It is rare, on this site, that there is a need for negativity because we largely get to deal with music we like or that is in the left-field of music and is, therefore, of interest. However, every so often we get sent something so abominable that tearing it to shreds is a pleasure rather than a sad necessity. Take Lady Antebellum which arrived with a press sheet promising “the power of Bon Jovi and the punch of Kelly Clarkson.” I’m sorry, what??? The punch of Kelly Clarkson? Not only is it wetter than the Monsoon season but it also provides the lamest collection of sub-Beverly Hills 90210 ballads ever committed to disc.
Opening with the title track it sees lyrical couplets such as “picture perfect memories scattered all around the floor / reaching for the phone because I can’t fight it anymore.” Yes, that’s right, it’s a trawl through the American singer-songwriter rhyming dictionary and the sugar-coated atrocities just keep on coming. ‘Our kind of love’ features the least likely cry of ‘here we go’ since the New radicals made their unwelcome introduction back in the late 90s. ‘American Honey’ is another guitar-tickled ballad that may or may not be about some lost soul, frankly it’s sappy and unconvincing, not least because this bunch of painfully middle-class American nobodies have almost certainly never been closer to pain and loss than charity adverts on Sky. ‘Hello world’ could be Take That, ‘Perfect Day’ sees the discovery of a distortion pedal (albeit briefly) before the god-awful vocals come in and spoil what would have been a perfectly dire American pop track.

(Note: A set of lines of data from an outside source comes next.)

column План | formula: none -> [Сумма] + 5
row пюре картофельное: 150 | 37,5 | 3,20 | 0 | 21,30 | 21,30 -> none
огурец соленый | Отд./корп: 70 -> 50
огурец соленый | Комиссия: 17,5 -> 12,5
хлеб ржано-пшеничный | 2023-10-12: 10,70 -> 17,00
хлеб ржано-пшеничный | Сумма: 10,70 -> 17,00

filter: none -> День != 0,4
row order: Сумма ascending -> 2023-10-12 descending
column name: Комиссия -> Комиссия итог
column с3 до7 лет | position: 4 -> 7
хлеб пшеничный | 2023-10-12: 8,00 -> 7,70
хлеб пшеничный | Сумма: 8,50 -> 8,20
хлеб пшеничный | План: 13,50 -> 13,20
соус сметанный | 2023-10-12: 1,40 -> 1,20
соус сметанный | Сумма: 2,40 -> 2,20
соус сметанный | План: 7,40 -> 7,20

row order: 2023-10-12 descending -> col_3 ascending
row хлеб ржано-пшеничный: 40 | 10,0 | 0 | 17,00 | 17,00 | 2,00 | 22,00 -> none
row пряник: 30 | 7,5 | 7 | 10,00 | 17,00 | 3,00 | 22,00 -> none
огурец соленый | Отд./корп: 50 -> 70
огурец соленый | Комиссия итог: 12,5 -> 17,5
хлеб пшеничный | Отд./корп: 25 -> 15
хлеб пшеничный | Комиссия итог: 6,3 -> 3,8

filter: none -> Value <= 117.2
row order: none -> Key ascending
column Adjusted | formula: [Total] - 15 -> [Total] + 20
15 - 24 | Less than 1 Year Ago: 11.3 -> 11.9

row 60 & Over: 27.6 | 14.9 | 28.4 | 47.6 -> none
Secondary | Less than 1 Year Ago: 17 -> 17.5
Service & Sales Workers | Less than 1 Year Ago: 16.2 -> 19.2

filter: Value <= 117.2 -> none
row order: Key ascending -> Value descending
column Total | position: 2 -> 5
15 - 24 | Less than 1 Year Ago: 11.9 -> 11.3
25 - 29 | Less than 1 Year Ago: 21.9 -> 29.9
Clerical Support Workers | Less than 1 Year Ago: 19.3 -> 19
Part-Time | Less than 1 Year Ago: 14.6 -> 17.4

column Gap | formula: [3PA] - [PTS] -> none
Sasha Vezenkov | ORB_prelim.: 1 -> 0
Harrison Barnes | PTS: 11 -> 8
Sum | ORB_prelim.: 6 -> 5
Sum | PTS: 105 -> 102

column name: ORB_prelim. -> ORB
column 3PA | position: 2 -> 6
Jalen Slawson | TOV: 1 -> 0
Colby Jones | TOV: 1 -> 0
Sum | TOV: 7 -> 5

And on and on it goes, like some kind of marry-go-round set to hell FM. It’s tedious, nauseating and distressingly unoriginal, managing to sound at no time any different from the backing tracks to a million terrible teenage love films. How, you cry, can music like this be huge? It’s a question I can’t answer. Undoubtedly the expensive production helps, as does the fact that it is so blandly inoffensive that it no doubt graces the CD player in the cars of a million bank managers across North America. It’s probably also heavily rotated on the devil’s own music channel, MTV, which seems to have gone from being a music channel to the conveyor belt of all that is unholy; or maybe it’s just the depressing fact that it’s the type of dull, heavily processed, say-nothing, thoughtless, soulless, heartless clap-trap that appeals to people who think that listening to Radio 1 in the morning somehow makes them a music fan. If you buy this album then you belong in hell, as all you will have achieved is to further the music industry’s bizarre belief that funding music that is fundamentally unmusical is the way to save themselves from extinction. Boycott this (and anyone who tells you it is good) like you would a dose of Anthrax. Utter tripe.